In 2019, I trekked the Inca Trail myself, so I had my notes with me on what flights I had taken, where I landed and what the packages were like for the tour company I had selected. I wanted my character to have an almost out of body experience, which I feel can only happen in high energy places. Machu Picchu is known to be one such place. Apart from being a historical/natural wonder of the world, the Inca’s were known to heal the grieved.
I mention some places to visit in passing, as well as the ones the characters reside in. The Shahi Killa in Lahore, the Badshahi Mosque, Zahid Nihari, Quaid’s Mausoleum are some places Nadia mentions she had visited when in Karachi and Lahore. Karachi sea view has now become a crowded and polluted place, but when I was younger, about the time when Zohaib and Misha are children, it used to be a beautiful beach with huts lined across the road. As a child, I remember walking along the beachside to collect shells in my small plastic bucket; I always associate the sea with calmness and serenity.
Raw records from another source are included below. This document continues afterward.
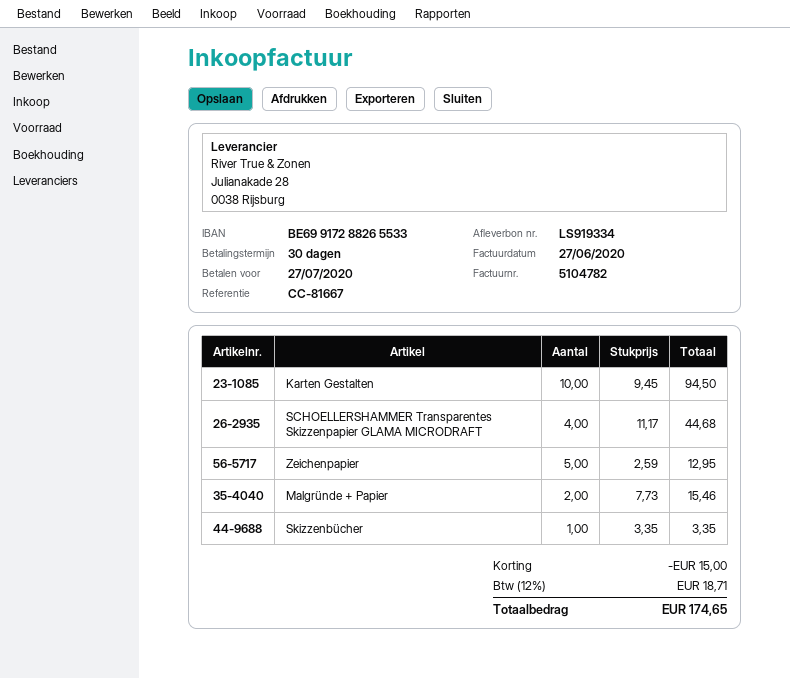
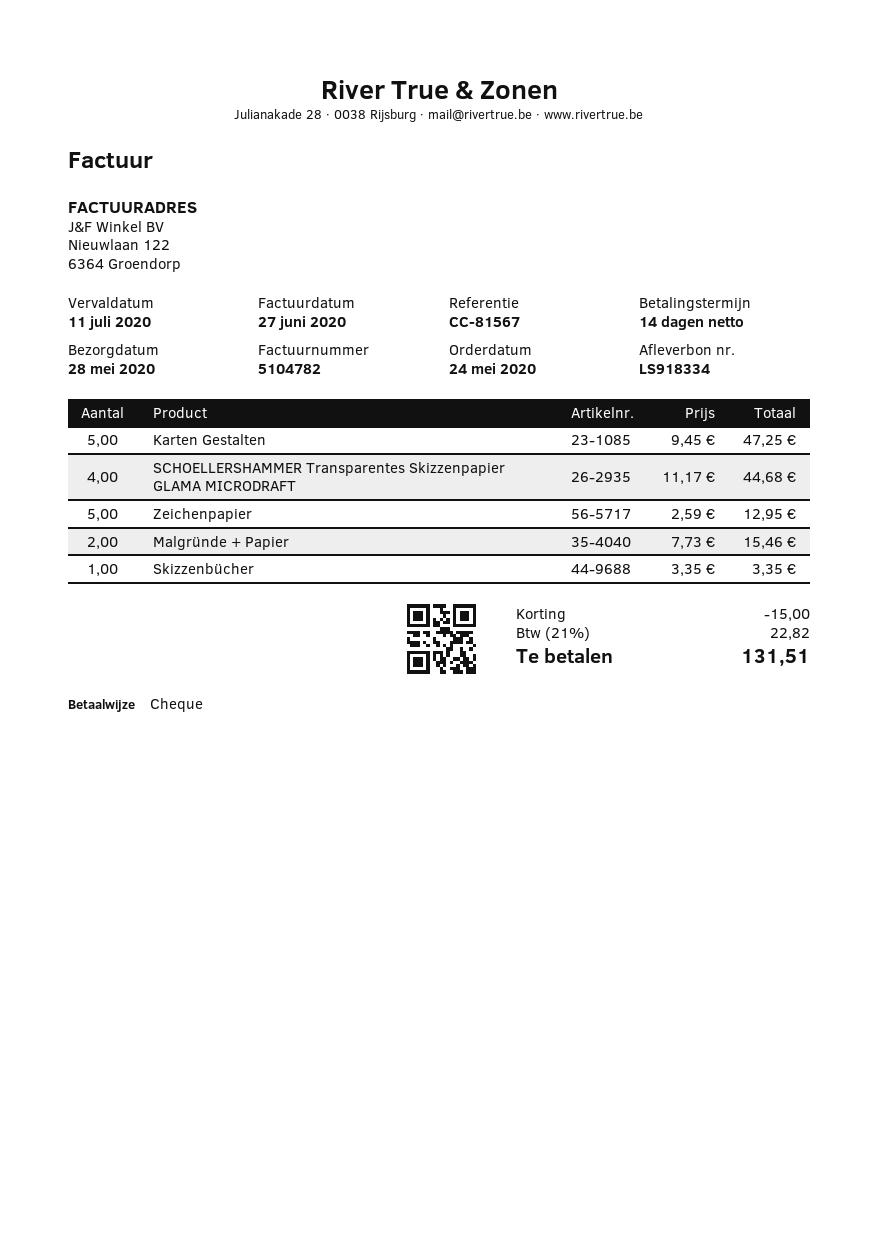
delivery note number: LS919334 -> LS918334
payment terms: 30 days -> 14 days
due date: 2020-07-27 -> 2020-07-11
reference: CC-81667 -> CC-81567
Karten Gestalten: 10 x 9.45 = 94.50 -> 5 x 9.45 = 47.25
tax: 12% = 18.71 -> 21% = 22.82
total: 174.65 -> 131.51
The best and most fantastic thing about writing fiction is that, even with the research, we are free to create a world that is unique and not necessarily like the places visited. I tried to stay true to the logical things but fictionalized the homes of my characters. I created settings that contributed to the character’s development rather than generic noise of those cities.
It is important to treat locations as characters, for places hold memories and spaces for us too.